[[ Exercise data, beginning ]]
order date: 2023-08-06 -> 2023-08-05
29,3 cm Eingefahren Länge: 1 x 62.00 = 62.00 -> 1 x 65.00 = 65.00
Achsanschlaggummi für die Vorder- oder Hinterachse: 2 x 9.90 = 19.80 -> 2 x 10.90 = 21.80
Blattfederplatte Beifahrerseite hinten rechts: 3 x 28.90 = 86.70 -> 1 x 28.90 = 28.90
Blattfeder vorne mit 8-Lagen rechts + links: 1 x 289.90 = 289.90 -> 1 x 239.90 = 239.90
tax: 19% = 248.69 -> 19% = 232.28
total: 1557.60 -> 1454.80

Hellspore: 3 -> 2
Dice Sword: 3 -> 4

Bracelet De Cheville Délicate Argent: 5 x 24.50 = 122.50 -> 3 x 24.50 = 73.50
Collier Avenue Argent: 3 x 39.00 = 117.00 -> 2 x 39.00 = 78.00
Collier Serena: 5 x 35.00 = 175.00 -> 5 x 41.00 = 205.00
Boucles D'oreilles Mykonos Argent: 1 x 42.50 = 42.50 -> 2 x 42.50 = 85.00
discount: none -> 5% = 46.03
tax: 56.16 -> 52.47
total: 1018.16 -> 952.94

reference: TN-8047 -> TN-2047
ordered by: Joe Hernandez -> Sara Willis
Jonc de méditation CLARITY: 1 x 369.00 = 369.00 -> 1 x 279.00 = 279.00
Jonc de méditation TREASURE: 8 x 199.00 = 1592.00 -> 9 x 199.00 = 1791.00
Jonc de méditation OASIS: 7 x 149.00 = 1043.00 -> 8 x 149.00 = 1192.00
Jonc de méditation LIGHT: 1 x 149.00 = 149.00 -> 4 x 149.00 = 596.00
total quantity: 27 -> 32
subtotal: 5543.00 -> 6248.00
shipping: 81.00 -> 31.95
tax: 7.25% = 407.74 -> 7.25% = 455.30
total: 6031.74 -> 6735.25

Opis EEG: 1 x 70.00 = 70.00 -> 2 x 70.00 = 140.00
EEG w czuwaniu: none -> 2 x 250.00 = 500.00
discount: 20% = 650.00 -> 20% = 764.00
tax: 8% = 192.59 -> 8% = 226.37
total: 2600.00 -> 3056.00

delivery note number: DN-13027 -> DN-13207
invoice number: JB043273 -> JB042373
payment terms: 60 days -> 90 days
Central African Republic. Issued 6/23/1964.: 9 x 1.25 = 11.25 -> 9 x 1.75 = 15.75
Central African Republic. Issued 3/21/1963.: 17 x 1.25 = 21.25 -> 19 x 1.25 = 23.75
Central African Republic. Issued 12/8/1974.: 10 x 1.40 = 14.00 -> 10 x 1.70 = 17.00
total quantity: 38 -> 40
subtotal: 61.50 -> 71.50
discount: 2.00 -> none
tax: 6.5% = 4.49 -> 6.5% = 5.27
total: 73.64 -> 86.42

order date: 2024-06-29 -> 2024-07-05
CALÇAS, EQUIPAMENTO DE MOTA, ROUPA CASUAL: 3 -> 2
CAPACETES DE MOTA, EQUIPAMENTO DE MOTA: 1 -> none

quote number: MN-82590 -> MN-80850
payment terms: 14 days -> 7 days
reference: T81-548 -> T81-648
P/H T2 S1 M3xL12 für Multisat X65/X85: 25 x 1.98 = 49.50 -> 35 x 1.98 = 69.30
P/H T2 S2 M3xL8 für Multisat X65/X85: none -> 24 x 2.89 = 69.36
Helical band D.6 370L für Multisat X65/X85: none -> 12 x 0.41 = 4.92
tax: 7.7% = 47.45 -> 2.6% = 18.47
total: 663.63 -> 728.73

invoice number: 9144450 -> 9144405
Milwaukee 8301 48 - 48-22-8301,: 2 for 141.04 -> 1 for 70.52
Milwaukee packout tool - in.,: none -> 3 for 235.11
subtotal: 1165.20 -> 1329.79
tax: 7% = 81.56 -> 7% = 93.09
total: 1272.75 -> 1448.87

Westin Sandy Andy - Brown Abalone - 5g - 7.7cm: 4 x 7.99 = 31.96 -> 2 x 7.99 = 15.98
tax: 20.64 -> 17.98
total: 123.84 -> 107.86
[[ Exercise data, end ]]
The answer is the lines above between the line holding "total: 2600.00 -> 3056.00" and the line holding "tax: 6.5% = 4.49 -> 6.5% = 5.27", inclusive, each written out exactly, and no others.

# Solution:
total: 2600.00 -> 3056.00

delivery note number: DN-13027 -> DN-13207
invoice number: JB043273 -> JB042373
payment terms: 60 days -> 90 days
Central African Republic. Issued 6/23/1964.: 9 x 1.25 = 11.25 -> 9 x 1.75 = 15.75
Central African Republic. Issued 3/21/1963.: 17 x 1.25 = 21.25 -> 19 x 1.25 = 23.75
Central African Republic. Issued 12/8/1974.: 10 x 1.40 = 14.00 -> 10 x 1.70 = 17.00
total quantity: 38 -> 40
subtotal: 61.50 -> 71.50
discount: 2.00 -> none
tax: 6.5% = 4.49 -> 6.5% = 5.27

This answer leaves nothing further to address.